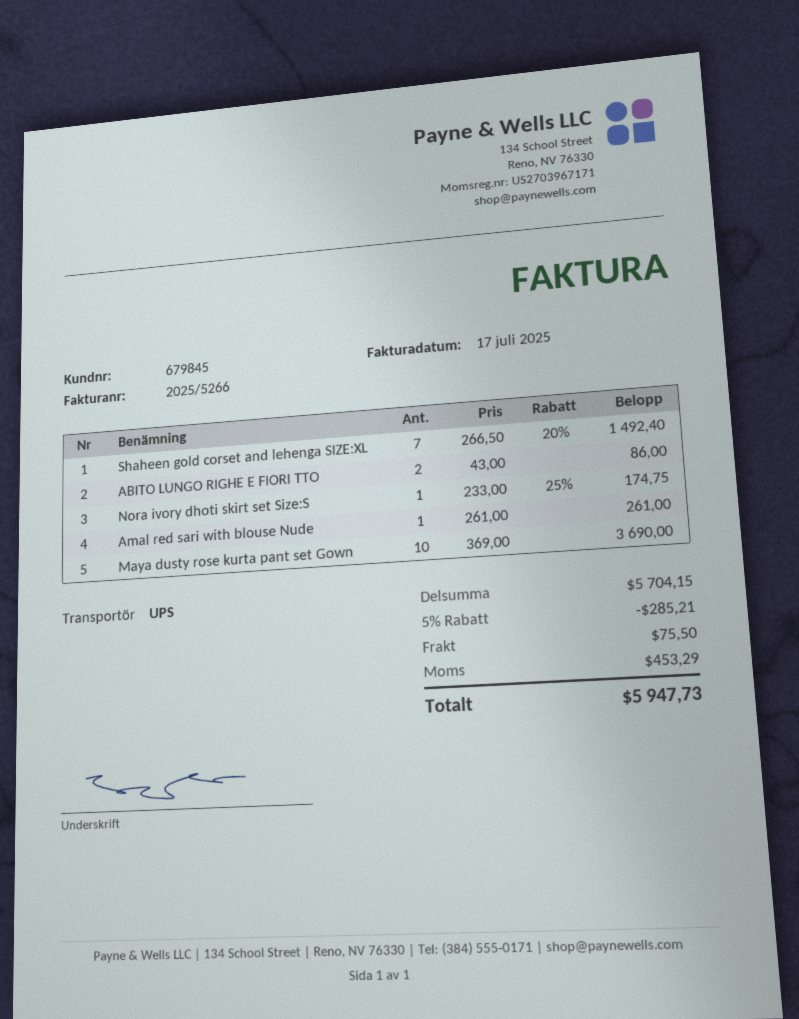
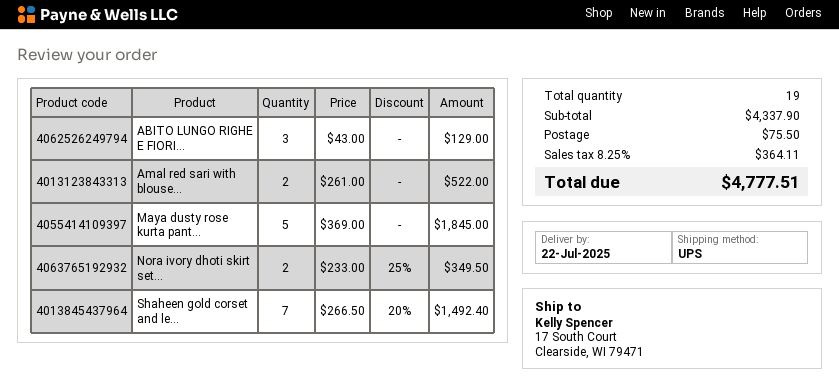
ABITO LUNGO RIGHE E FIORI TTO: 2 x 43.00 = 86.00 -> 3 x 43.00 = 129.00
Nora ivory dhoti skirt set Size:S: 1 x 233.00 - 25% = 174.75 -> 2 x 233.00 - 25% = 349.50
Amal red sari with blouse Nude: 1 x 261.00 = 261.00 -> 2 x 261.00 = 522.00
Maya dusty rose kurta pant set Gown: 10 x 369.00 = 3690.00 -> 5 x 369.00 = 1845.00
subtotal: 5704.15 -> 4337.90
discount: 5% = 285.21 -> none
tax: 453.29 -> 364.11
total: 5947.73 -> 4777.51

· · · ·

Activity
Output nothing but the lines from the one containing "Nora ivory dhoti" through the last line of the data, exactly as they stand.

Answer to this exercise
Nora ivory dhoti skirt set Size:S: 1 x 233.00 - 25% = 174.75 -> 2 x 233.00 - 25% = 349.50
Amal red sari with blouse Nude: 1 x 261.00 = 261.00 -> 2 x 261.00 = 522.00
Maya dusty rose kurta pant set Gown: 10 x 369.00 = 3690.00 -> 5 x 369.00 = 1845.00
subtotal: 5704.15 -> 4337.90
discount: 5% = 285.21 -> none
tax: 453.29 -> 364.11
total: 5947.73 -> 4777.51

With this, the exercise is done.